The Great Man was reading his speech [tsk!] about rivetting [it's what engineers do: rivets] war-stories:
  • launching Sea Quest the first North Sea oil-rig at Harland & Wolf
  • the monster 500 tonne Airbus A380, the tail-plane of which is as wide as the wings of a Boeing 737
  • the super short drive shaft of SS Southern Cross and SS Canberra [the funnel's at the back!] 
  • the logistics of getting gas to almost every home in England from the Isle of Grain . . . assuming the SS Richard Montgomery doesn't blow it all up. 
That's a taste of the range of projects and companies where John Parker has been solving problems since he was an apprentice naval architech in the 1960s. Another chunk of his talk was about 'turning around' now moribund but previously successful engineering companies. In all cases, an element of the problem was inflexible, unimaginative and stodgy management whose competence was waaaay below their pay-grade.

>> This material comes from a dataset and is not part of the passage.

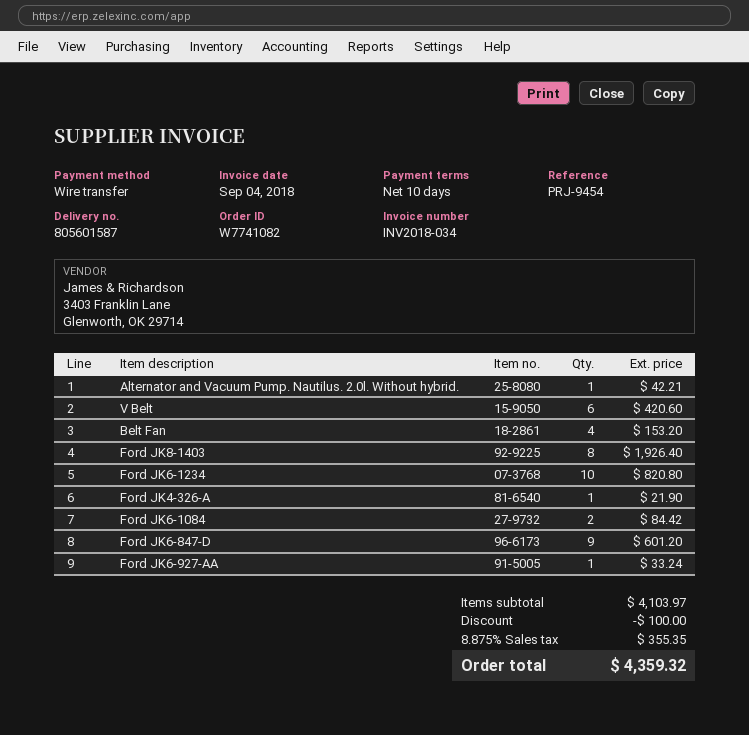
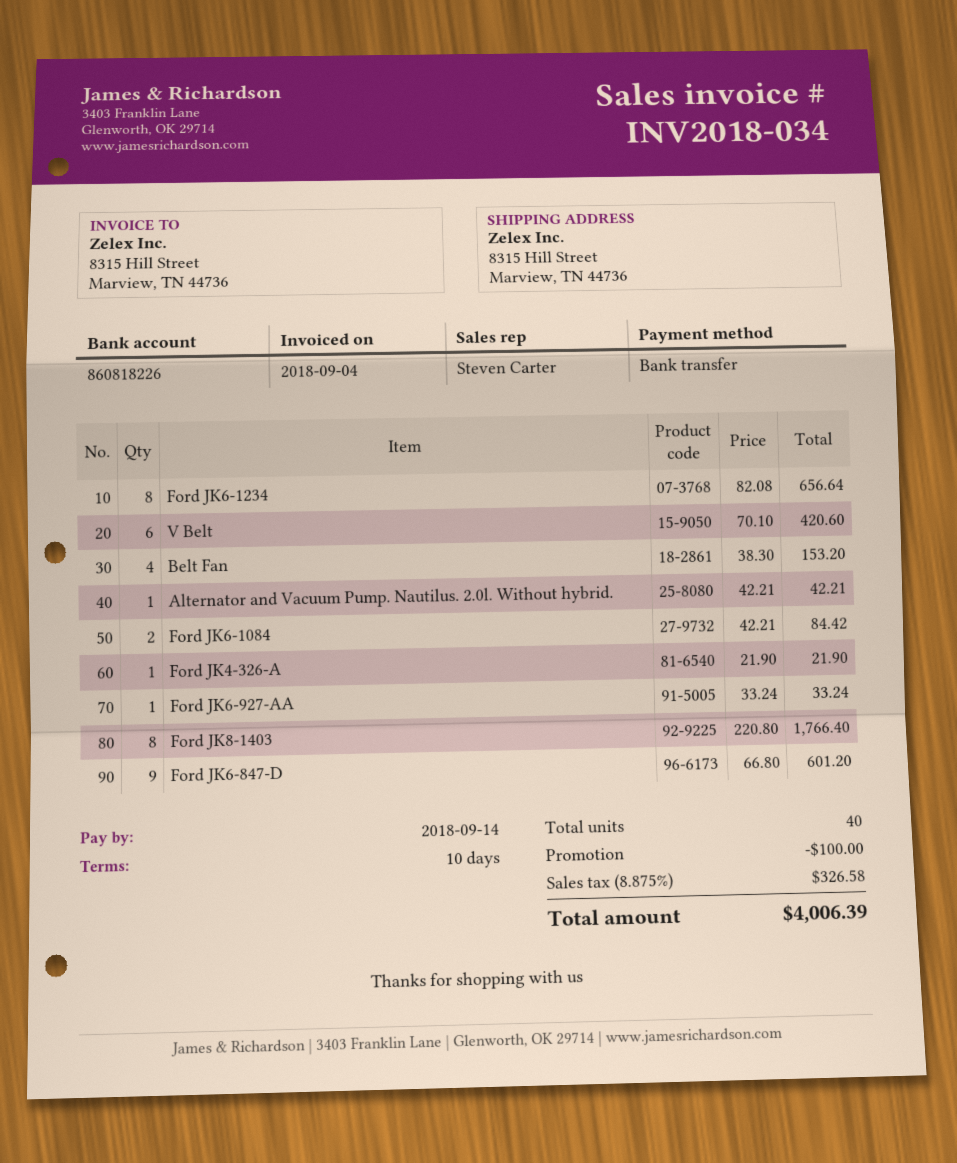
Ford JK8-1403: 8 for 1926.40 -> 8 for 1766.40
Ford JK6-1234: 10 for 820.80 -> 8 for 656.64
tax: 8.875% = 355.35 -> 8.875% = 326.58
total: 4359.32 -> 4006.39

Towards the end of his talk, the reading-light on the lectern failed. Without missing a beat, he shifted to the over-head projector on the desk nearby muttering "we have a solution", but the OHP wouldn't work either, so he drifted over to the emergency exit light; continuing his talk the while! But there were 100 other engineers in the room, many of them venerable, all by training problem-solvers and one came down the seat tiers with his smart-phone on 'torch'. It turned out later that the torch-bearer was the retired Chairman of the Commissioners of Irish Lights! Ya couldn't make it up, boys.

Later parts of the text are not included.